I'm curious if this is because there's no consensus on which coroutine library to use yet. The example I linked last message (http://esr.ibiblio.org/?p=7294) also whined about Rust not having a select() primitive or equivalent functionality in the core language - https://github.com/rust-lang/rust/issues/27800 remains open since Aug 2015 as of my writing this comment, but I don't know if there are any standardized (ideally stdlib-level) solutions known outside of this communication channel.

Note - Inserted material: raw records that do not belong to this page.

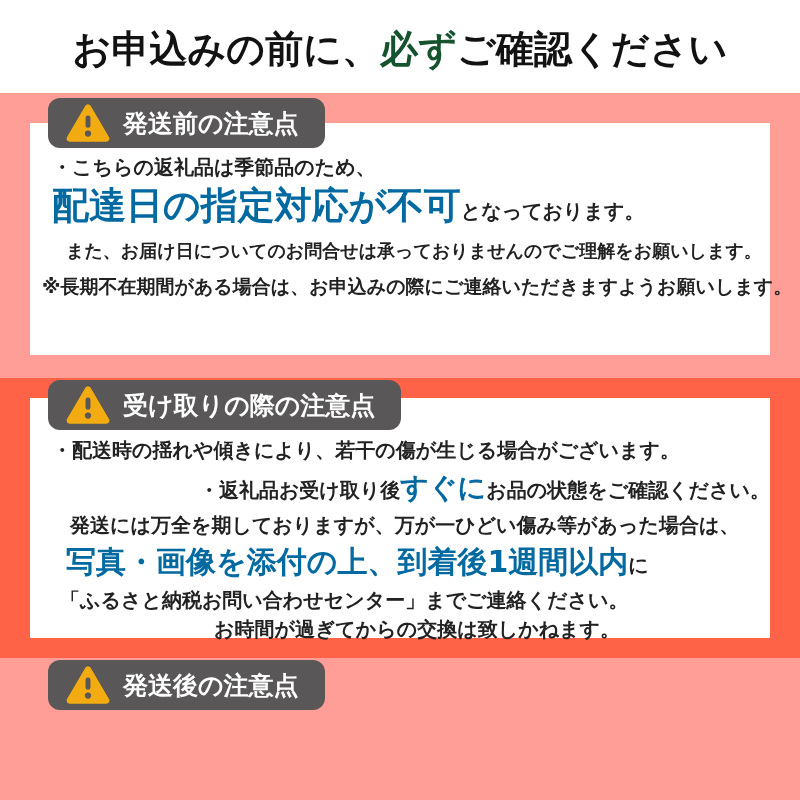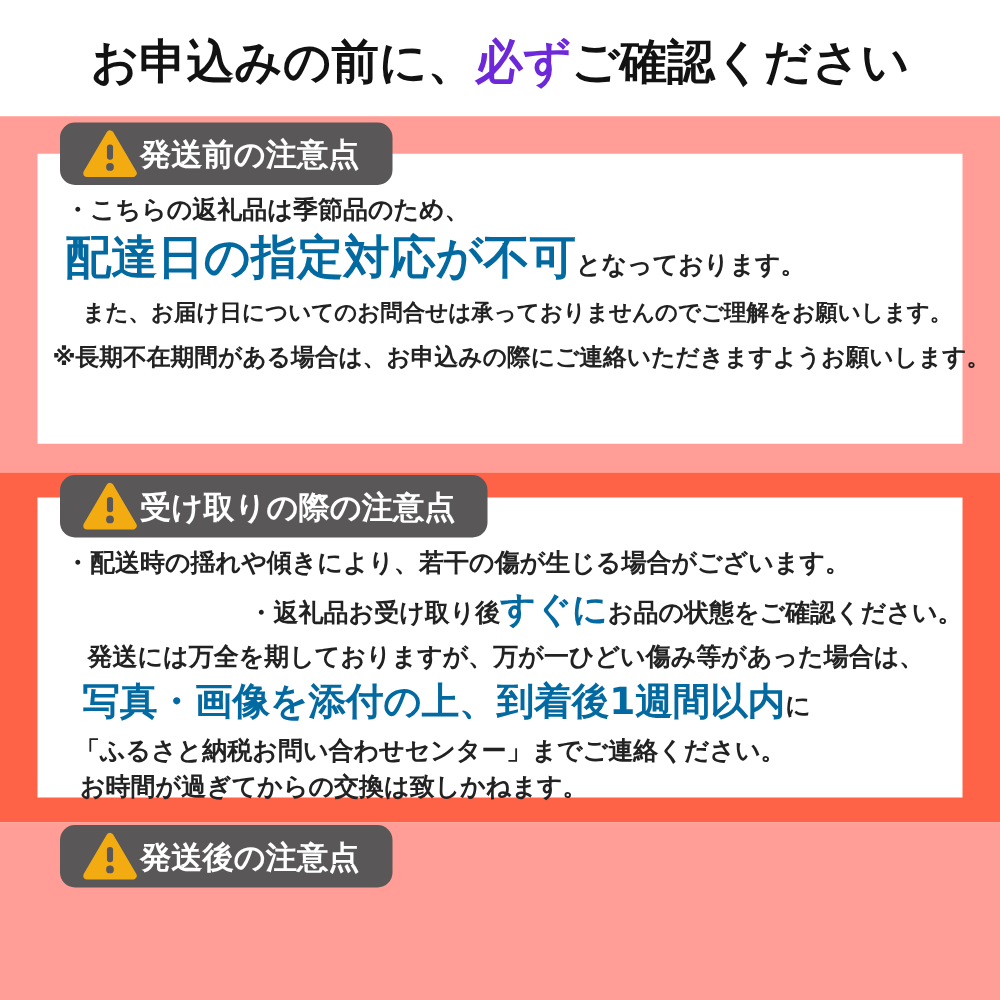"必ず" .title .em { color: #6d28d9 -> #14532d }
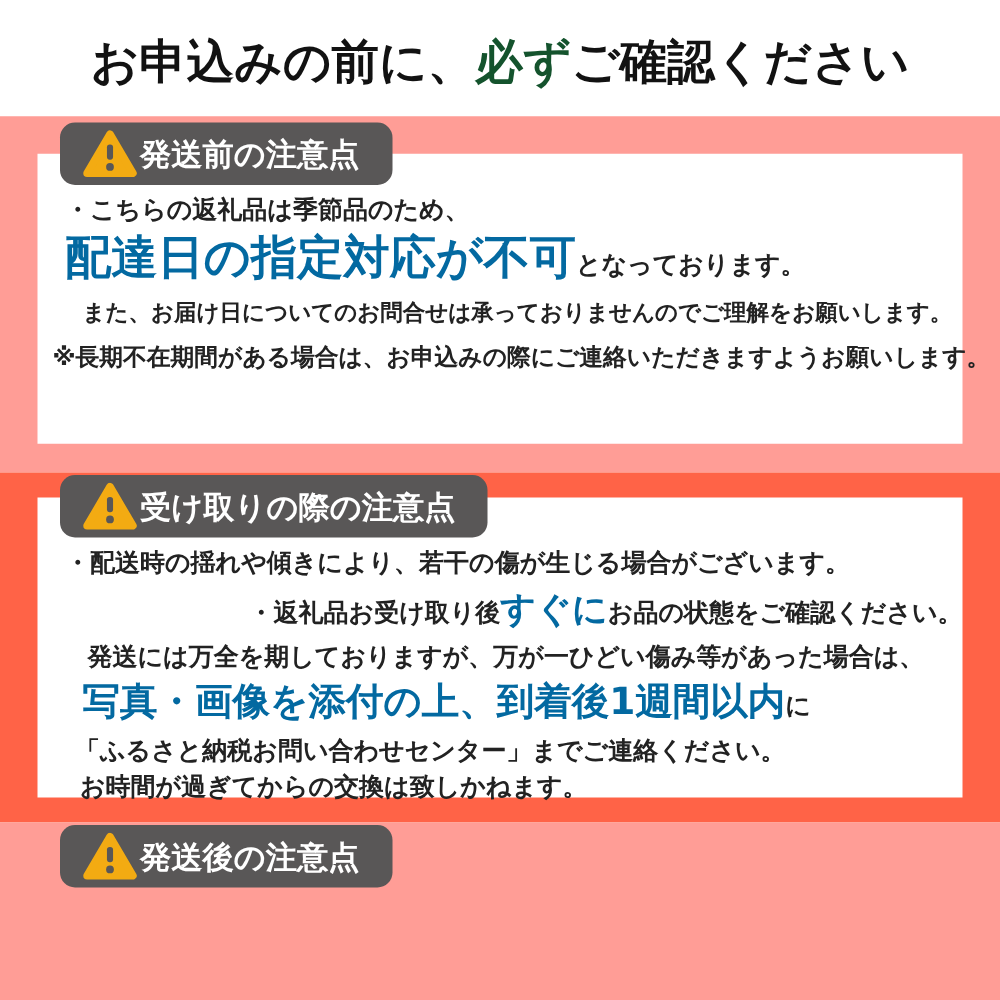"発送前の注意点" .tab { gap: 2px -> 13px }
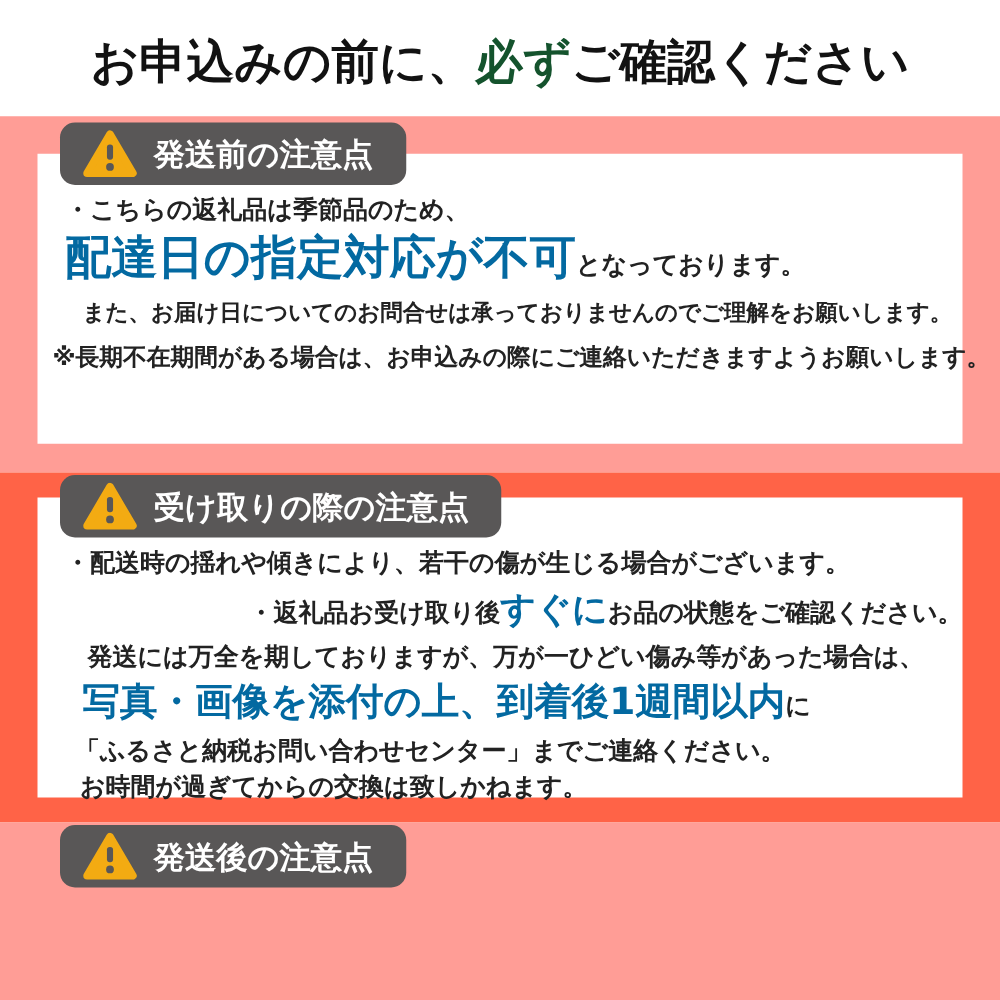"お時間が過ぎてからの交換は致しかねます。" #box2 .l6 { text-align: none -> center }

> I do think explaining the language clearly and precisely is a big challenge and hope we can make it happen.
Cool :D
> It's true that Rust forces you to be explicit and precise in many places C doesn't, but coming from a long time of programming C I loved to see that Rust was enforcing universally the guidelines that C projects slowly develop after years of developer experience: explicitly state memory ownership (in comments, in C), explicitly state which shared memory is protected by which locks (again, in comments or variable names in C), call destructor functions for all live local variables before returning from a function (done automatically by the Rust compiler), and so on.
That's fair. I get the impression Rust's vision is to be the go-to language for low-level enterprise-scale (ie, long-term) stuff, while also being accessible and suitable for hobbyist scripting. I can completely appreciate that.
> Rust is, in many ways, shorthand for well-written C. It makes you jump through hoops to express many sloppy C practices.
That's pretty cool. :>
> If you're just learning C, after you understand the basics I think the most important thing to understand is the abstract machine around which the language is defined; that's how you learn to reason about UB and which optimizations and transformations compilers will or won't do, along with how to guide the compiler to the translation you want.
I've only very recently started to notice this and grasp the importance of the difference between the hardware and what C abstracts that hardware as; thanks very much for the recommendation, I'll focus more closely on it. On that note, I find it remarkable how platform-agnostic yet hardware-accessible the C abstract machine is; I'm not sure whether to be mildly scared at the engineering ingenuity of the language or merely duly impressed that the developers just happened to stumble upon a really good design :)
Please don't comment like this here. Discussions tend to be a lot better when we don't call names (like the guidelines ask) and we read other commenters charitably (https://en.wikipedia.org/wiki/Principle_of_charity).
Memory safety can be circumvented by an unsafe keyword.
Deadlock safety is not existent. You still have to set run-time locks manually, where fast and safe lock-free compile-time solutions exist. More important than memory safety, which is trivial to implement with a GC and exist since decades.
Oh wait, rust doesn't have a GC. Freeing cyclic data-structures...
There always has to be a core group of knowledgeable people either developing or maintaining submissions to them. It's just the nature of the game for highest quality/reliability/security. So far, this has produced almost entirely proprietary or academic solutions with the FOSS ones not receiving nearly the contributions they need. You can't just scratch an itch and improve something that's nearly NSA-proof most of the time.
The more time goes by, and the more ubiquitous our computing devices become, the crazier it seems not to take this approach. It sounds like Fuchsia is (might be?) a step in the right direction… I'm excited to see what happens there.